Nepal is yet to ratify the 1997 Mine Ban Treaty, even Nepal is the one most heavily impacted by landmines. We want to urge the government to join the treaty and ban landmines as soon as possible. Maoist are displaying an increasing readiness to use landmines in attacking army and civilians, as well as infrastructure.
However, Maoists is also using indiscriminate or victim-activated mines. These mines are exempted from the international ban. The Maoists also use wire-detonated pressure cookers packed with explosives to target passing military vehicles. The use of homemade mines by the Maoist has increased with the failure of peace talks and the escalation of the conflict.
However, Nepal voted in favor of pro-ban UN General Assembly Resolution 56/24M in November 2001, as it had on similar resolutions in the past. Even, on 8 April 2002, the Parliament passed a bill that added the term "landmines" to the definition of "bomb" contained in the Terrorist and Destructive Act. But how still Maoist rebels have demonstrated the ability to produce significant quantities of victim-activated homemade mines?.
Although the use of landmines is restricted by the general principles of international humanitarian law and more specifically by the Convention on Certain Conventional Weapons, these weapons continue to pose a threat to individuals and communities in Nepal why?. Clearance of mines could take years but unless landmines are removed and destroyed, they will pose huge ancillary social costs.
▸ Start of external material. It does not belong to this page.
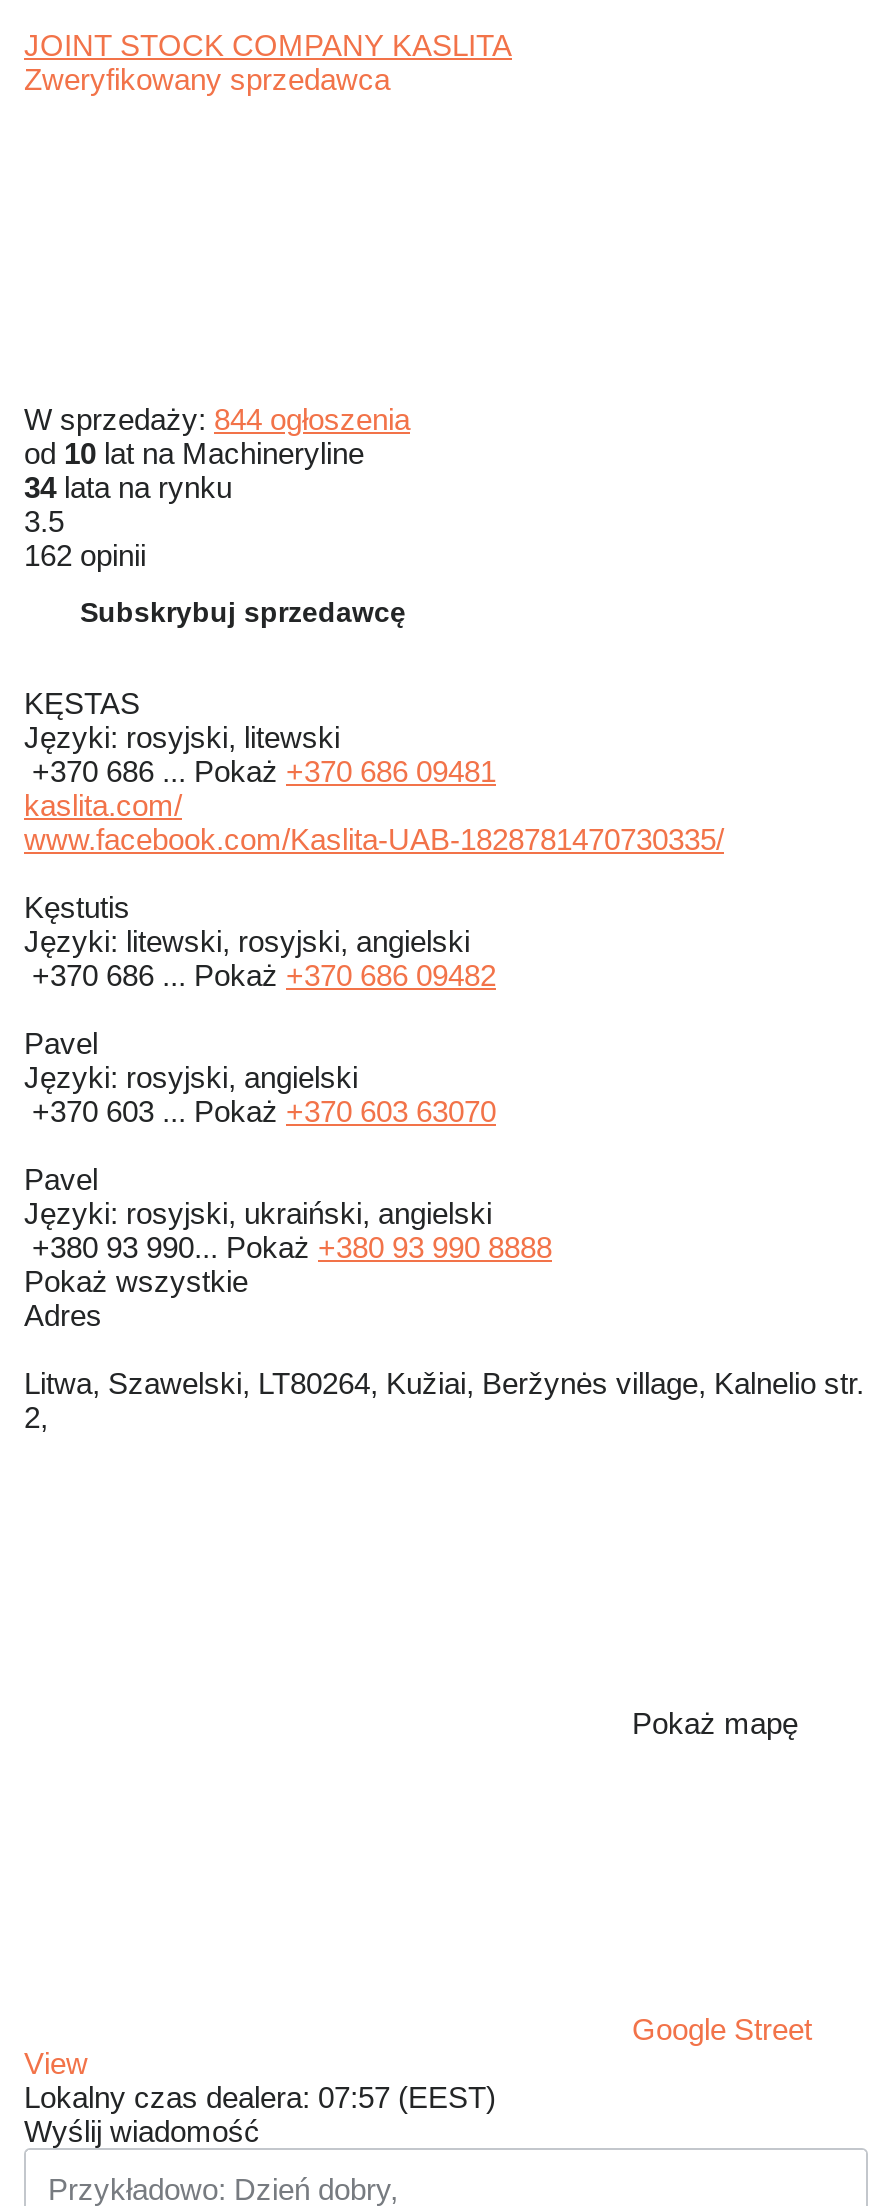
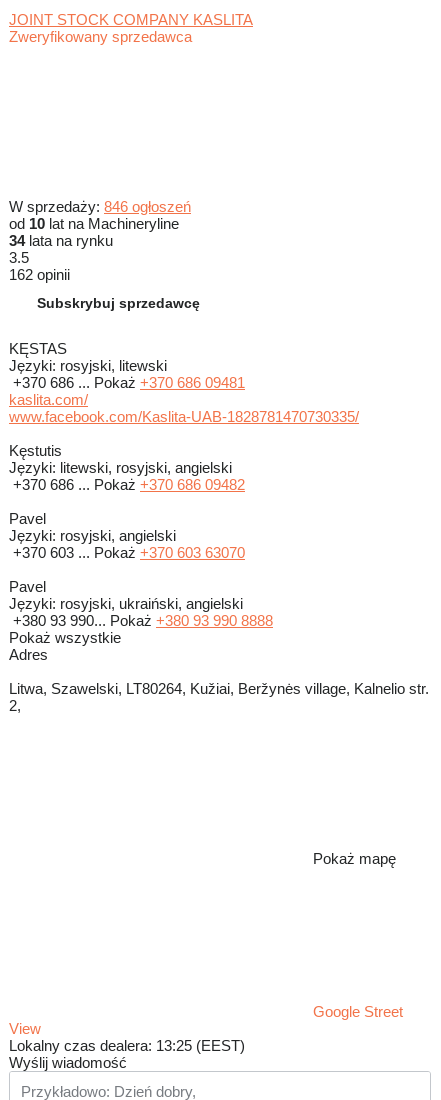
- W sprzedaży: 844 ogłoszenia
+ W sprzedaży: 846 ogłoszeń

- Lokalny czas dealera: 07:57 (EEST)
+ Lokalny czas dealera: 13:25 (EEST)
Now, government should adopt national policies, to immediately prohibit the use, production, import and export of antipersonnel mines. Plans should be formulated and implemented to destroy existing stockpiles of antipersonnel mines as rapidly as possible. Government should also commit to the destruction of emplaced mines as rapidly as possible. All mines removed from the ground must be destroyed, and not retained for future use.
The conflict in Nepal has dramatically exacerbated this situation, and the damage will continue if environmental considerations are not taken into account. The educational component of mine awareness is essential.
Government should make public detailed information about its antipersonnel mine stockpiles and minefields. Resources should be made available to improve data collection and analysis on the socio-economic impact of mines. Policy makers for funding of humanitarian demining assistance should, accordingly, consider at least the above mentioned factors while deciding how to allocate funds in conflict master recovery planning.
Poor decision-making may in fact prove disastrous and counter productive in determined scenarios. Mobilizing the public conscience has always been an important factor in gaining support for arms control agreements.
Landmine victims suffer severe emotional trauma as well. Every effort must be made to limit the environmental destruction caused by mines. The Nepali community must all out condemn all deliberate destruction. However, Humanitarian demining costs are elevated and in most cases drains vital funds from other badly needed investments for reconstruction. Even, international consensus has yet to be achieved and Nepal's problem continues unabated.
We must act together now because landmines are still being laid to wait for a victim, render farm land useless, and devastate local communities and economies.